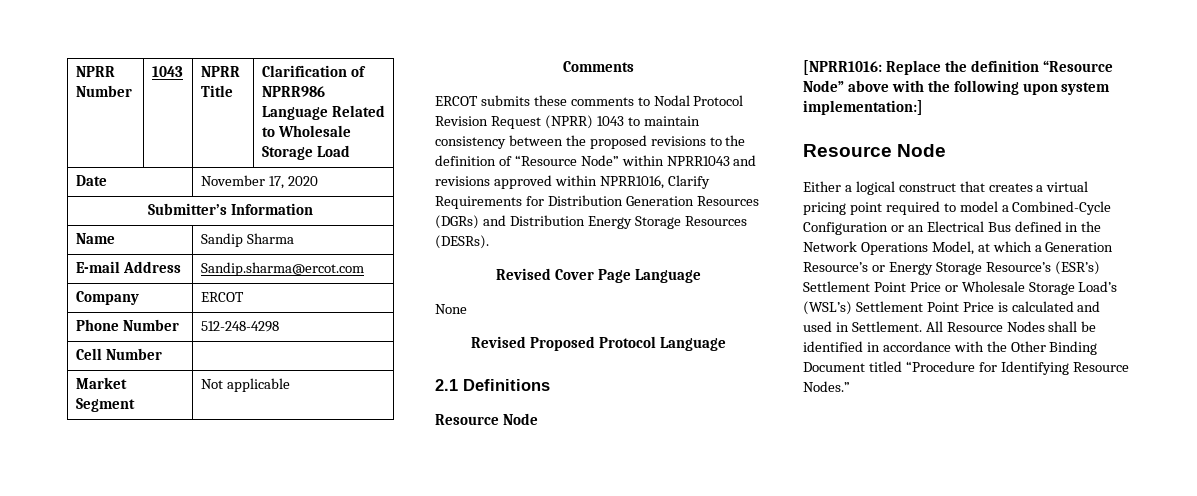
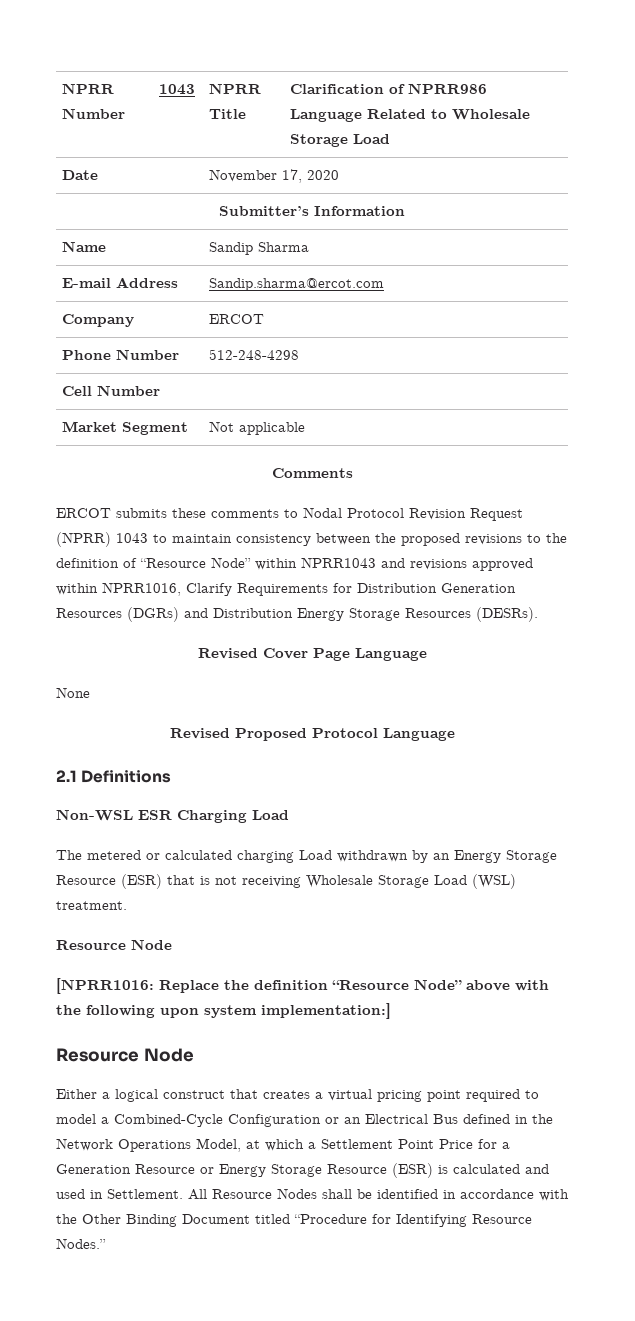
+ Non-WSL ESR Charging Load
+ The metered or calculated charging Load withdrawn by an Energy Storage Resource (ESR) that is not receiving Wholesale Storage Load (WSL) treatment.
- Either a logical construct that creates a virtual pricing point required to model a Combined-Cycle Configuration or an Electrical Bus defined in the Network Operations Model, at which a Generation Resource’s or Energy Storage Resource’s (ESR’s) Settlement Point Price or Wholesale Storage Load’s (WSL’s) Settlement Point Price is calculated and used in Settlement.
+ Either a logical construct that creates a virtual pricing point required to model a Combined-Cycle Configuration or an Electrical Bus defined in the Network Operations Model, at which a Settlement Point Price for a Generation Resource or Energy Storage Resource (ESR) is calculated and used in Settlement.

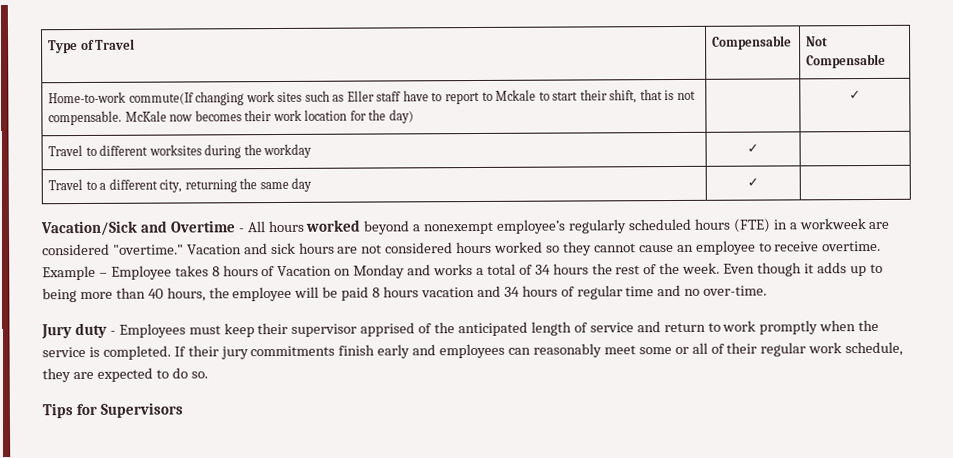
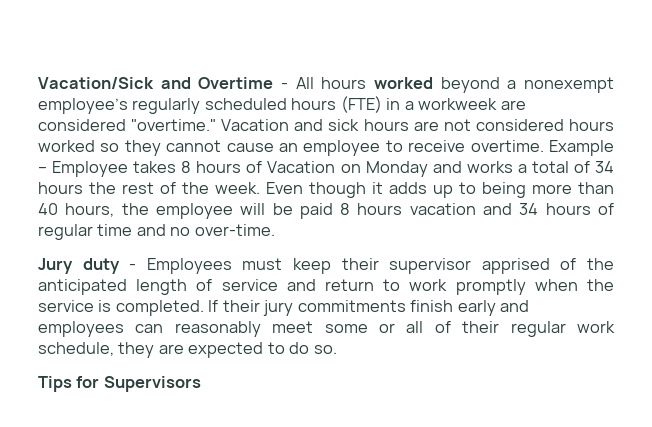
- Type of Travel | Compensable | Not Compensable
- Home-to-work commute(If changing work sites such as Eller staff have to report to Mckale to start their shift, that is not compensable. McKale now becomes their work location for the day) | | ✓
- Travel to different worksites during the workday | ✓ |
- Travel to a different city, returning the same day | ✓ |

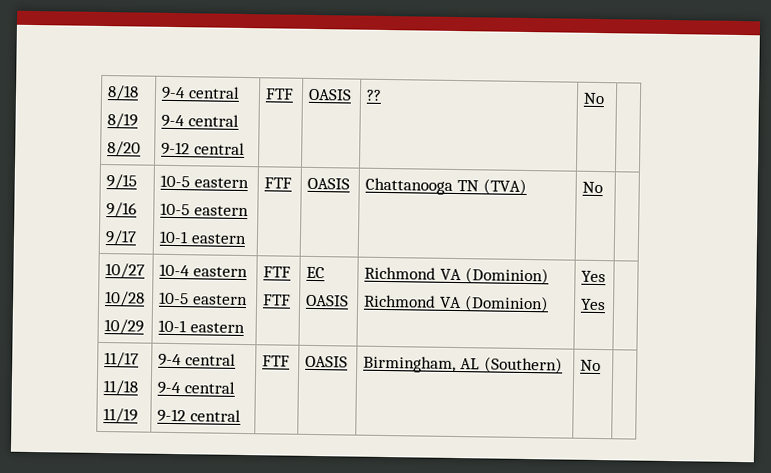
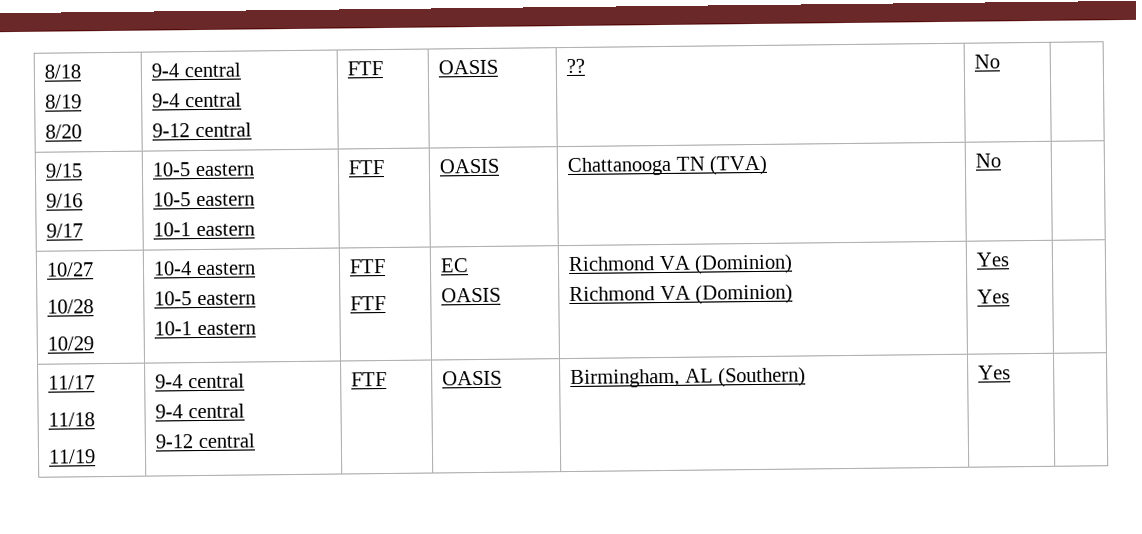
  11/17
  11/18
  11/19 | 9-4 central
  9-4 central
- 9-12 central | FTF | OASIS | Birmingham, AL (Southern) | No |
+ 9-12 central | FTF | OASIS | Birmingham, AL (Southern) | Yes |

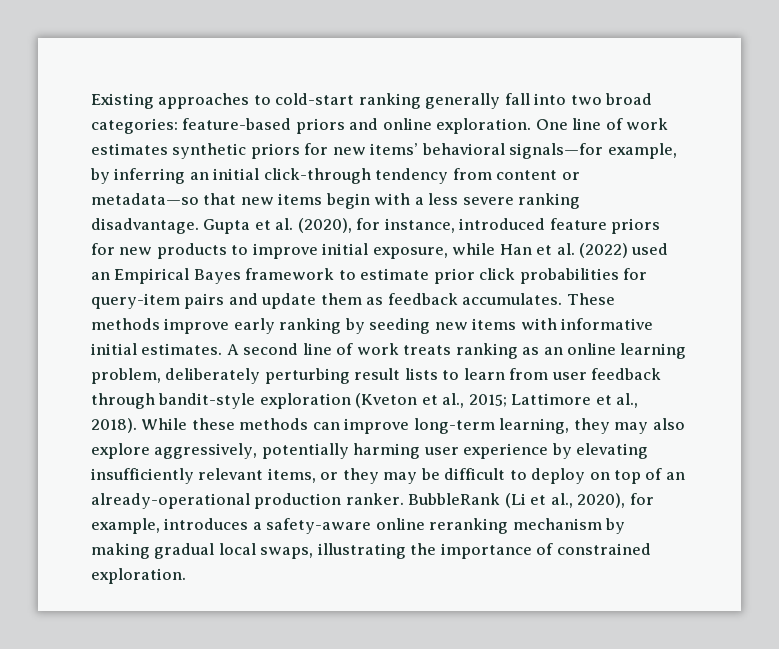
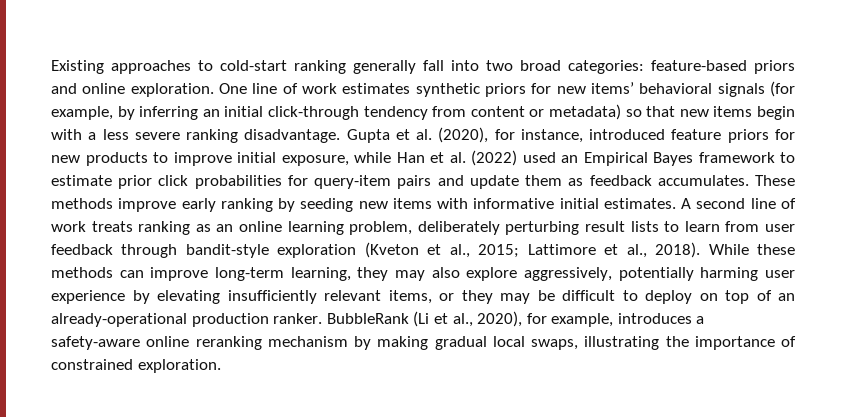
- One line of work estimates synthetic priors for new items’ behavioral signals—for example, by inferring an initial click-through tendency from content or metadata—so that new items begin with a less severe ranking disadvantage.
+ One line of work estimates synthetic priors for new items’ behavioral signals (for example, by inferring an initial click-through tendency from content or metadata) so that new items begin with a less severe ranking disadvantage.

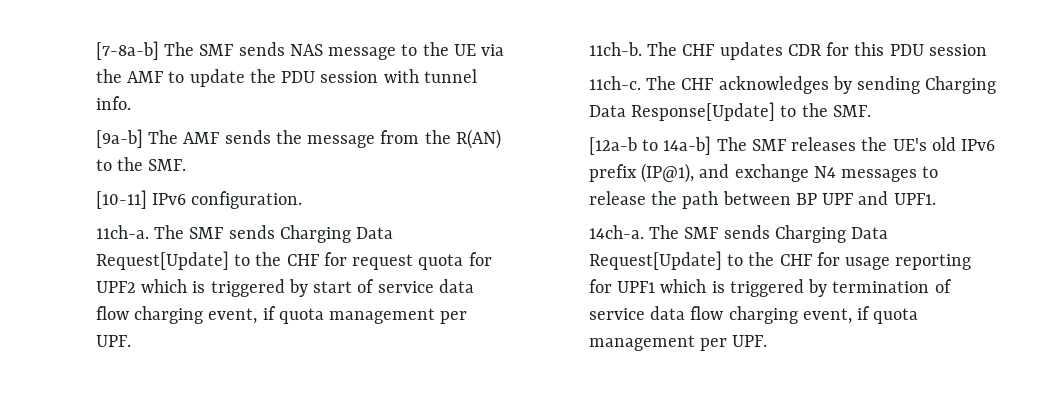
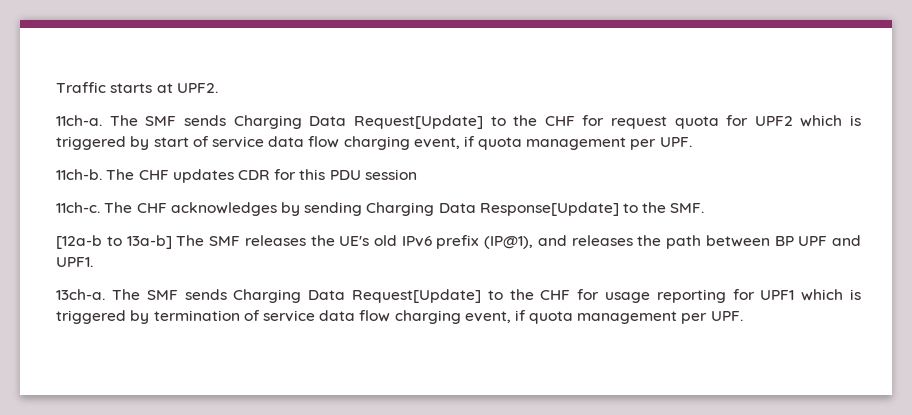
- [7-8a-b] The SMF sends NAS message to the UE via the AMF to update the PDU session with tunnel info.
- [9a-b] The AMF sends the message from the R(AN) to the SMF.
- [10-11] IPv6 configuration.
+ Traffic starts at UPF2.
- [12a-b to 14a-b] The SMF releases the UE's old IPv6 prefix (IP@1), and exchange N4 messages to release the path between BP UPF and UPF1.
+ [12a-b to 13a-b] The SMF releases the UE's old IPv6 prefix (IP@1), and releases the path between BP UPF and UPF1.
- 14ch-a.
+ 13ch-a.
########
Find the number of lines in the listing that carry the word "tendency". Only that figure should appear in the reply.

2